PROM development was not considered a measurement property but was taken into account in the assessment of content validity and consisted of (1) PROM design, which accommodates concept elicitation and item generation, and (2) testing of the new PROM, which refers to a cognitive interview or a pilot study. It was a prerequisite when rating the PROM development that the methodological quality did not have an inadequate rating when rating the results against the criteria for good measurement properties.

The evaluation of content validity included three aspects: (1) relevance, (2) comprehensibility, and (3) comprehensiveness. For translations, only the comprehensibility aspect was assessed. Each aspect was rated sufficient, insufficient or indeterminate. PROMs that included the target population for the current review in the development phase were also given a content validity rating by the reviewers.

The results from the development study, content validity studies and reviewers’ ratings were summarized, and an overall rating of sufficient, insufficient or inconsistent was obtained based on the criteria for good content validity [11].

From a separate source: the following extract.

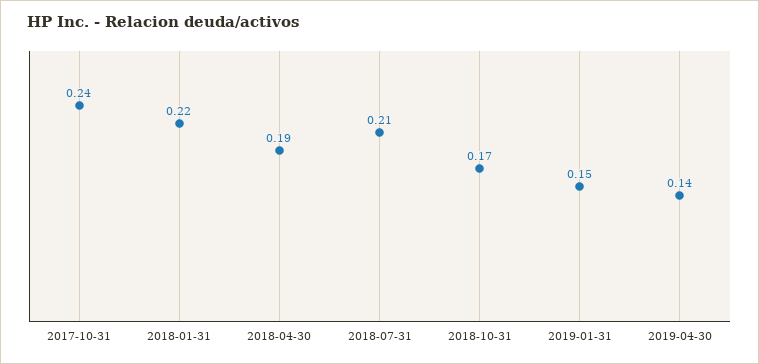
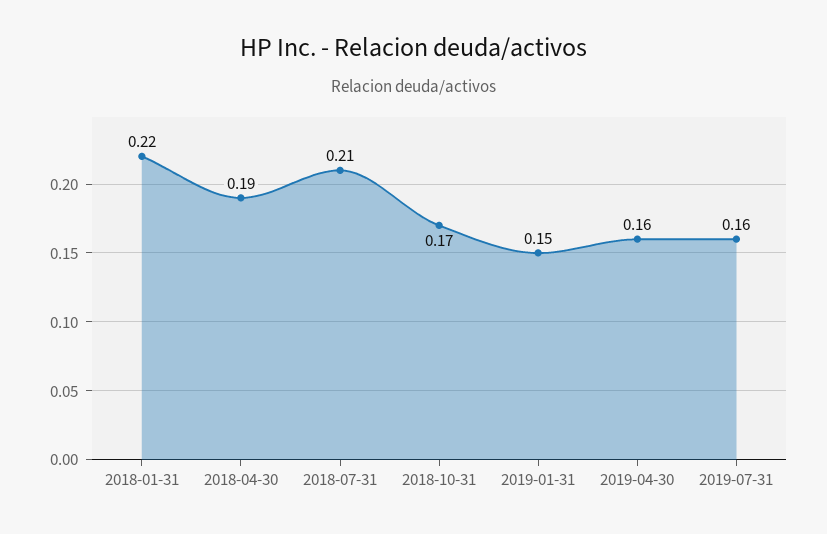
2017-10-31: 0.24 -> none
2019-04-30: 0.14 -> 0.16
2019-07-31: none -> 0.16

Rating of the remaining measurement properties

The remaining measurement properties were assessed according to the COSMIN criteria for good measurement properties [18], resulting in a rating of sufficient, insufficient or indeterminate per study. Subsequently, the results from all studies on each measurement property were summarized and again rated against the COSMIN criteria for good measurement properties to yield an overall rating of sufficient, insufficient, inconsistent or indeterminate. In the assessment of the methodological quality of studies, twenty percent of the included articles were randomly selected to be independently assessed by two reviewers. Any disagreements or difficulties in ratings were discussed to achieve consensus. If this was not reached, a third reviewer was consulted.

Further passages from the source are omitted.